Summary of complaint

1. Susan House complained to the Independent Press Standards Organisation that The Grimsby Telegraph breached Clause 3 (Privacy) of the Editors’ Code of Practice in an article headlined “Gas blast shockwave almost blew me off my feet, says local resident – with drone footage”, published online on 7 April 2015.

2. The article reported on a gas explosion that had occurred at the complainant’s house, and reported comments that had been made by local residents and businesses. These included comments from a company that operated a large gas terminal near the house. The article was accompanied by footage of the damaged house which was taken with an aerial drone.

3. The complainant said that the drone flew over her garden, and that the footage showed the contents of her home which were not visible to members of the public, including her bathroom, stairs and bedroom. She said that she was occupying the property at the time, and that no one expects a drone to fly over their property taking videos.

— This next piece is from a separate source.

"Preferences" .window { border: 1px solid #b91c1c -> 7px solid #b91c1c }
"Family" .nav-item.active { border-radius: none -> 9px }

4. The newspaper said that the footage was taken at a distance such that no personal belongings or individuals were depicted, nor any individual rooms identifiable. It said that no one was living at the property as it was extremely badly damaged.  It said that while the footage was not intrusive, it was in the public interest to show the amount of damage that can be caused by a gas explosion at a domestic dwelling.

Relevant Code Provisions

5. Clause 3 (Privacy)

i) Everyone is entitled to respect for his or her private and family life, home, health and correspondence, including digital communications.

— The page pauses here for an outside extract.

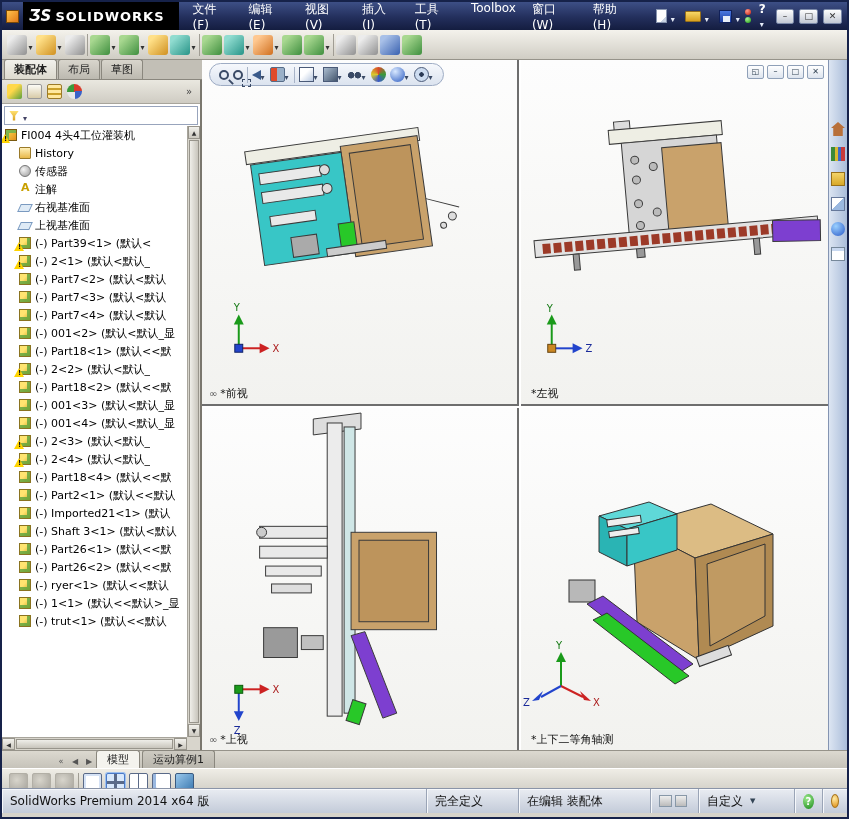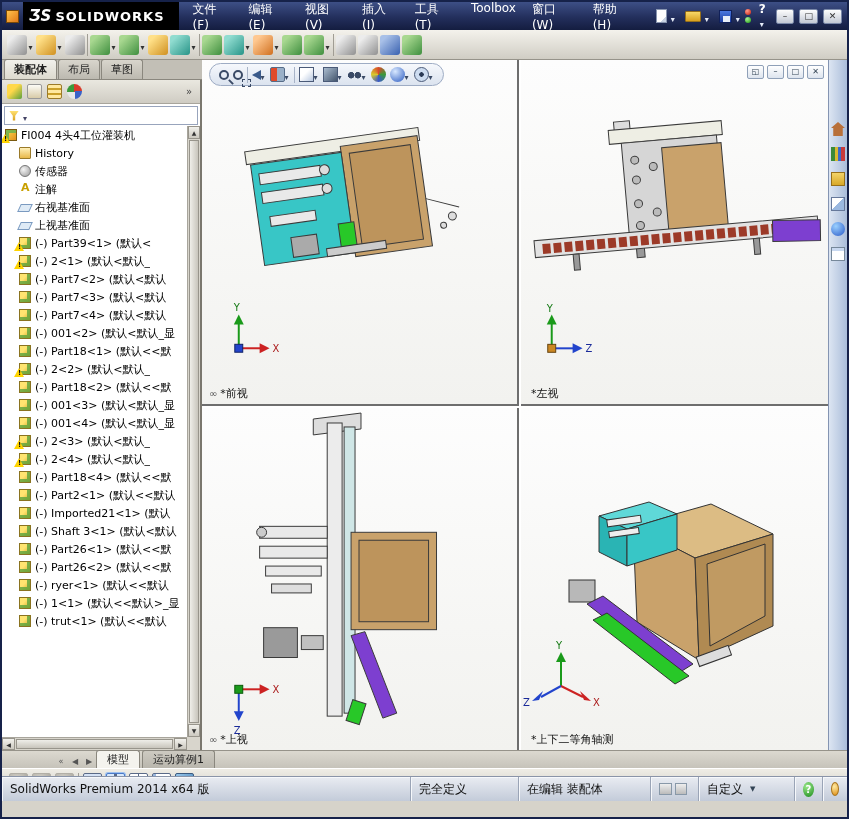"SolidWorks Premium 2014 x64 版" .statusbar { bottom: 16px -> 4px }
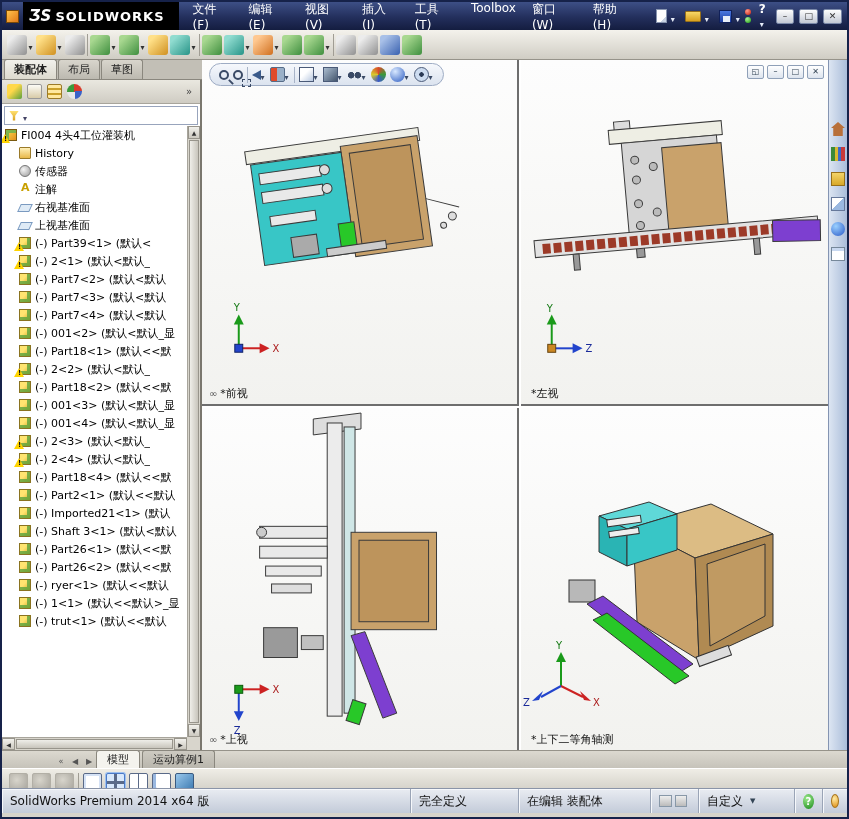"完全定义" div.sseg { width: 108px -> 92px }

ii) Editors will be expected to justify intrusions into any individual's private life without consent. Account will be taken of the complainant's own public disclosures of information.

The Public Interest

1. The public interest includes, but is not confined to:

ii) Protecting public health and safety

Findings of the Committee

6. The Committee recognised the difficulty and distress the gas explosion caused the complainant. It appreciated that the publication of this footage may have caused the complainant additional distress at what was a difficult time.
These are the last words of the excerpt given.